BUFFALO, N.Y. –Anne B. Curtis, MD, SUNY Distinguished Professor in the Department of Medicine in the Jacobs School of Medicine and Biomedical Sciences at the University at Buffalo, received the Virginia Kneeland Frantz ’22 Award for Distinguished Women in Medicine from her alma mater, Columbia University Vagelos College of Physicians and Surgeons (VP&S).

She received the award last weekend during the VP&S annual reunion, where a short video was shown about what has inspired her during her medical career.

According to Columbia University, the award “recognizes an alumna of VP&S who has made significant accomplishments in scientific research or clinical care” and is “a tribute to the invaluable contributions of women in medicine.”

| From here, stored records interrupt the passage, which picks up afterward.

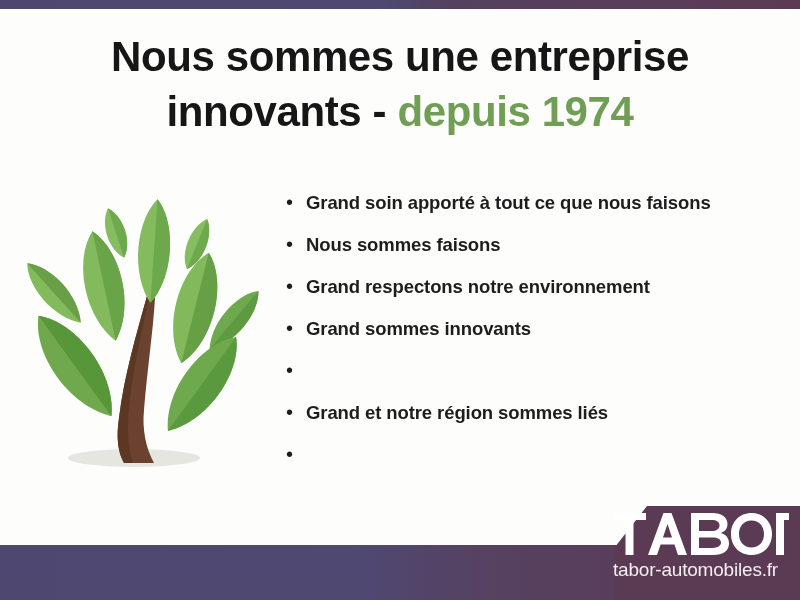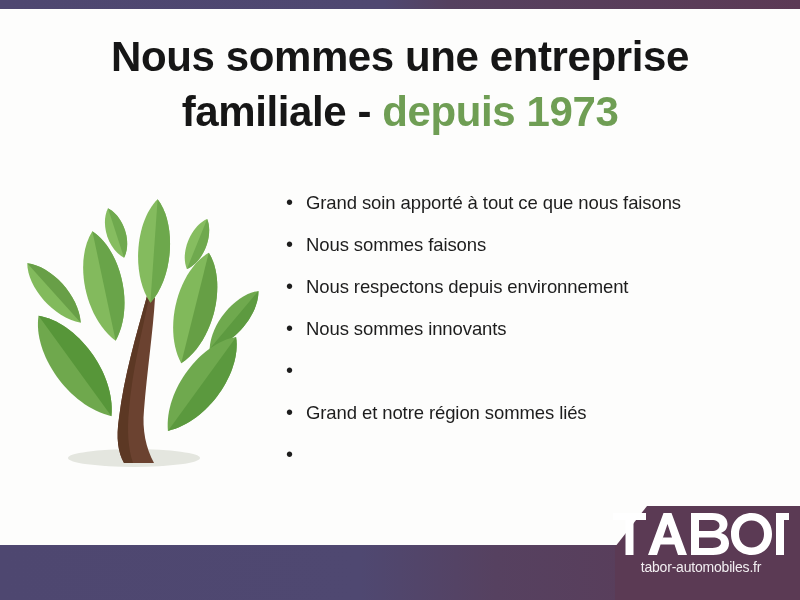--- a/index.html
+++ b/index.html
@@ -128,7 +128,7 @@
 
   <div id="headline">
     <span>Nous sommes une entreprise</span><br>
-    <span>familiale</span>
+    <span>innovants</span>
     <span class="dash">-</span>
     <span class="accent">depuis 1973</span>
   </div>

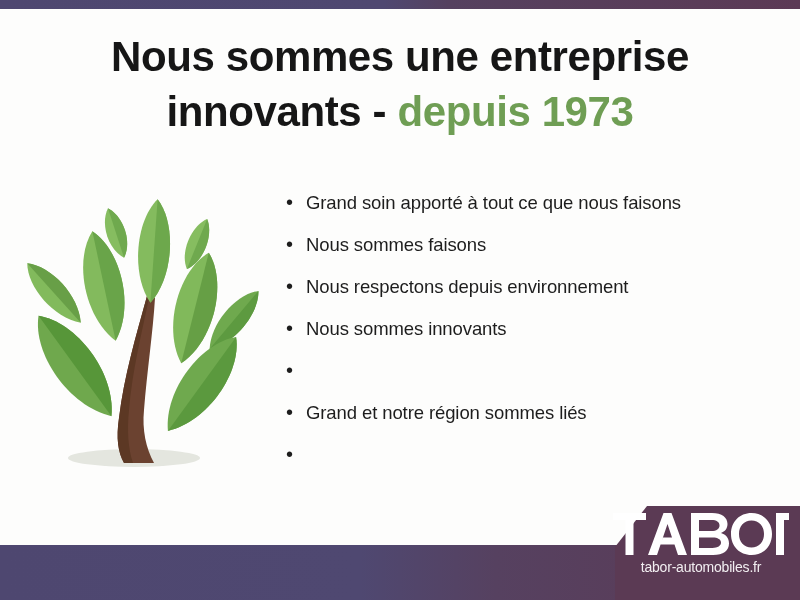--- a/index.html
+++ b/index.html
@@ -130,7 +130,7 @@
     <span>Nous sommes une entreprise</span><br>
     <span>innovants</span>
     <span class="dash">-</span>
-    <span class="accent">depuis 1973</span>
+    <span class="accent">depuis 1974</span>
   </div>
 
   <div id="tree-illustration">

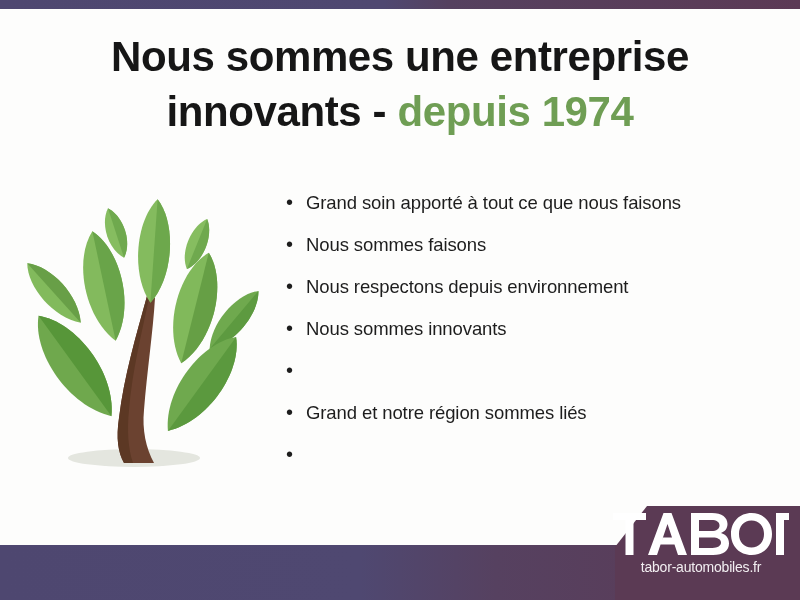--- a/index.html
+++ b/index.html
@@ -69,6 +69,7 @@
     color: #1d1d1d;
     letter-spacing: -0.1px;
     white-space: nowrap;
+    font-weight: bold;
   }
 
   

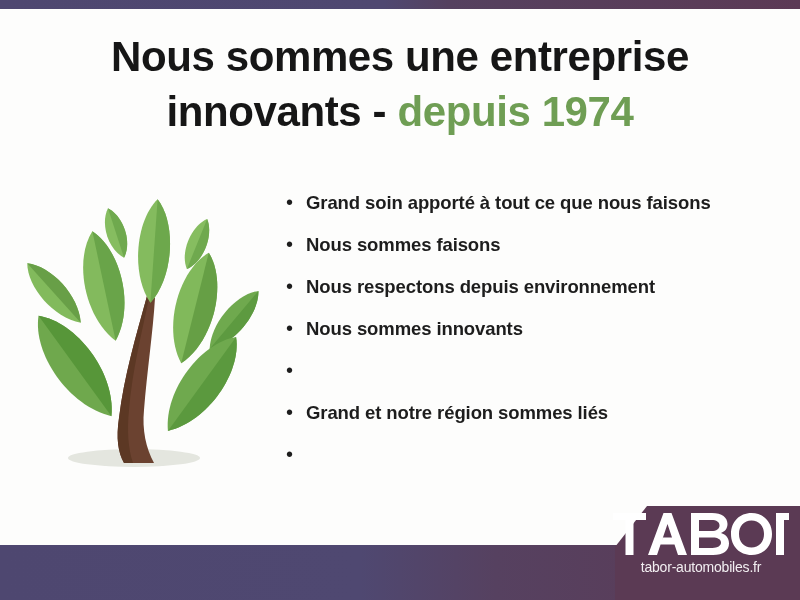--- a/index.html
+++ b/index.html
@@ -205,7 +205,7 @@
 
     <div class="bullet-row">
       <span class="bullet-dot">•</span>
-      <span class="bullet-text">Nous respectons depuis environnement</span>
+      <span class="bullet-text">Grand respectons notre environnement</span>
     </div>
 
     <div class="bullet-row">

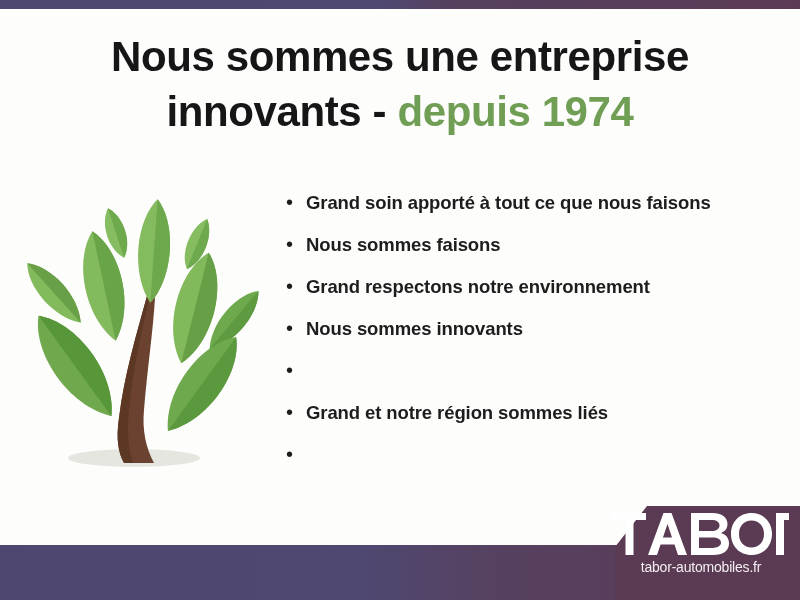--- a/index.html
+++ b/index.html
@@ -210,7 +210,7 @@
 
     <div class="bullet-row">
       <span class="bullet-dot">•</span>
-      <span class="bullet-text">Nous sommes innovants</span>
+      <span class="bullet-text">Grand sommes innovants</span>
     </div>
 
     <div class="bullet-row">

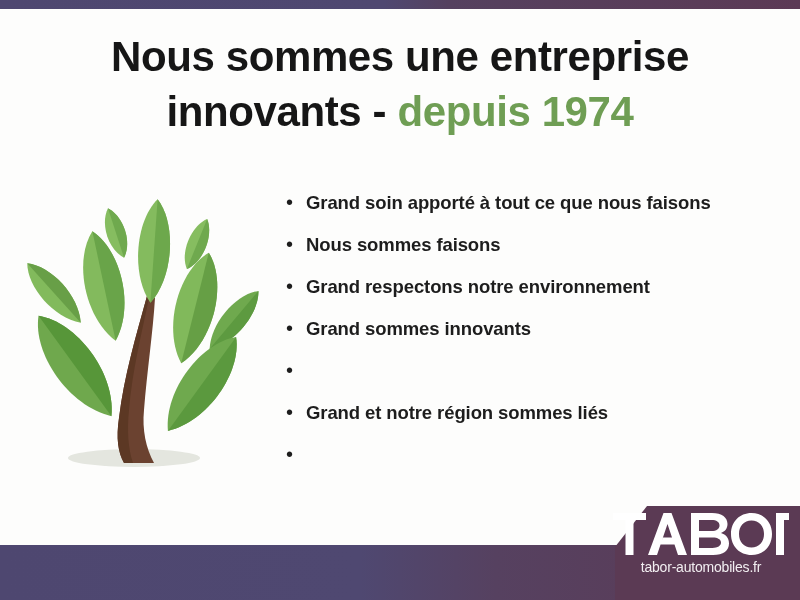--- a/index.html
+++ b/index.html
@@ -114,8 +114,8 @@
     left: 613px;
     top: 559px;
     width: 176px;
-    text-align: center;
-    font-size: 14px;
+    text-align: left;
+    font-size: 19px;
     color: #f2eef1;
     letter-spacing: -0.2px;
   }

Curtis is one of the world's leading clinical cardiac electrophysiologists and an expert in cardiac arrhythmias. She played a key role in developing national treatment guidelines for managing atrial fibrillation, a heart rhythm disorder that can cause fatigue, shortness of breath, exercise intolerance, and can even lead to heart failure. She has also served on the writing committees for national and international guidelines and consensus statements on ventricular arrhythmias and sudden cardiac death, ablation for atrial fibrillation, sex differences in cardiac arrhythmias, and cardiac physiological pacing.

Her research interests include clinical trials in implantable device therapy, including defibrillators and cardiac resynchronization therapy; sex and racial disparities in the management of patients with arrhythmias; and clinical research in atrial fibrillation. In addition to holding leadership positions on steering committees, executive committees, and data and safety monitoring boards for multicenter clinical trials, Curtis was the national principal investigator on a study of heart failure patients with atrioventricular block.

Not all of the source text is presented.